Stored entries
----------------------------------------

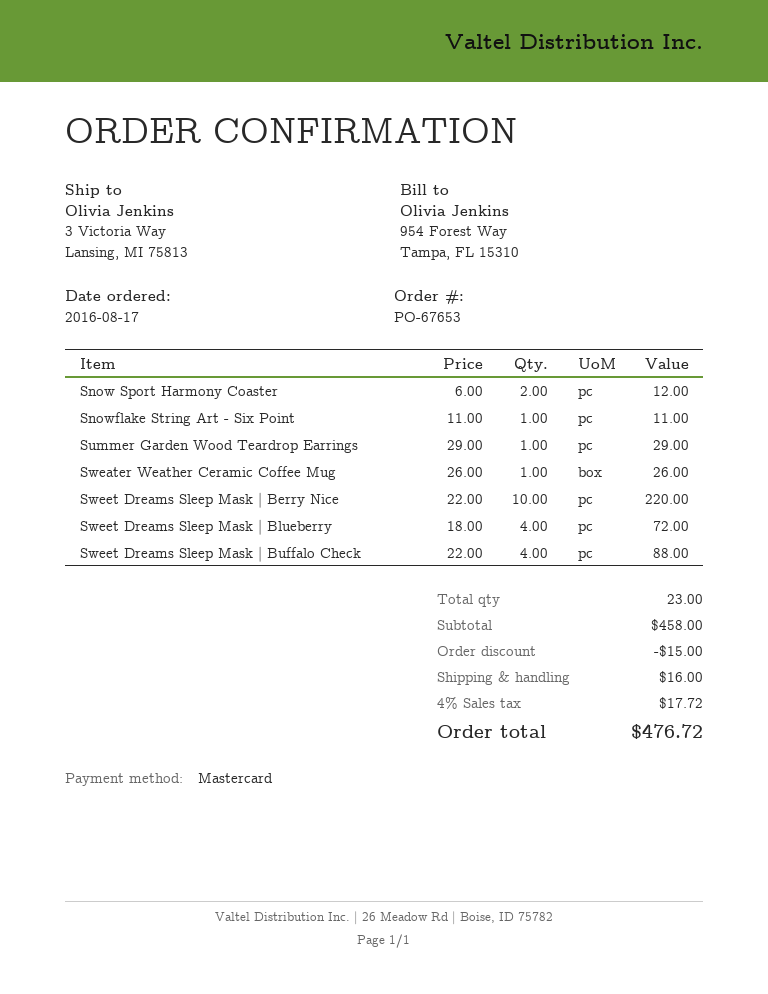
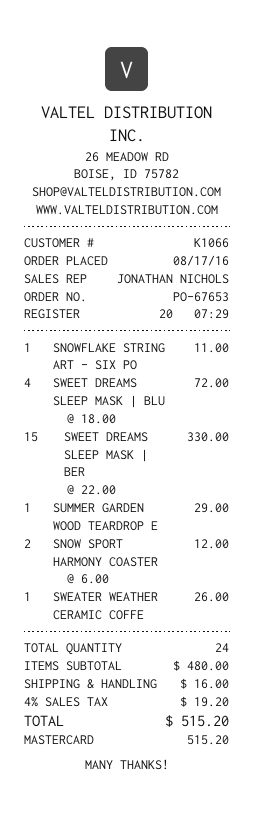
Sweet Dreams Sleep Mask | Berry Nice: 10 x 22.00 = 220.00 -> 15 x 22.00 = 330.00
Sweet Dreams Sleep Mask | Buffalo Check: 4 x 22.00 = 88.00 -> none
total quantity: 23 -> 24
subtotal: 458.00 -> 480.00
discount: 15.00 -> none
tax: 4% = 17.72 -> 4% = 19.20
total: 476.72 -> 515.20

----------------------------------------

#### Problem to solve:
Could the entries above be copied out exactly, with no pictures included?

#### Task output:
Sweet Dreams Sleep Mask | Berry Nice: 10 x 22.00 = 220.00 -> 15 x 22.00 = 330.00
Sweet Dreams Sleep Mask | Buffalo Check: 4 x 22.00 = 88.00 -> none
total quantity: 23 -> 24
subtotal: 458.00 -> 480.00
discount: 15.00 -> none
tax: 4% = 17.72 -> 4% = 19.20
total: 476.72 -> 515.20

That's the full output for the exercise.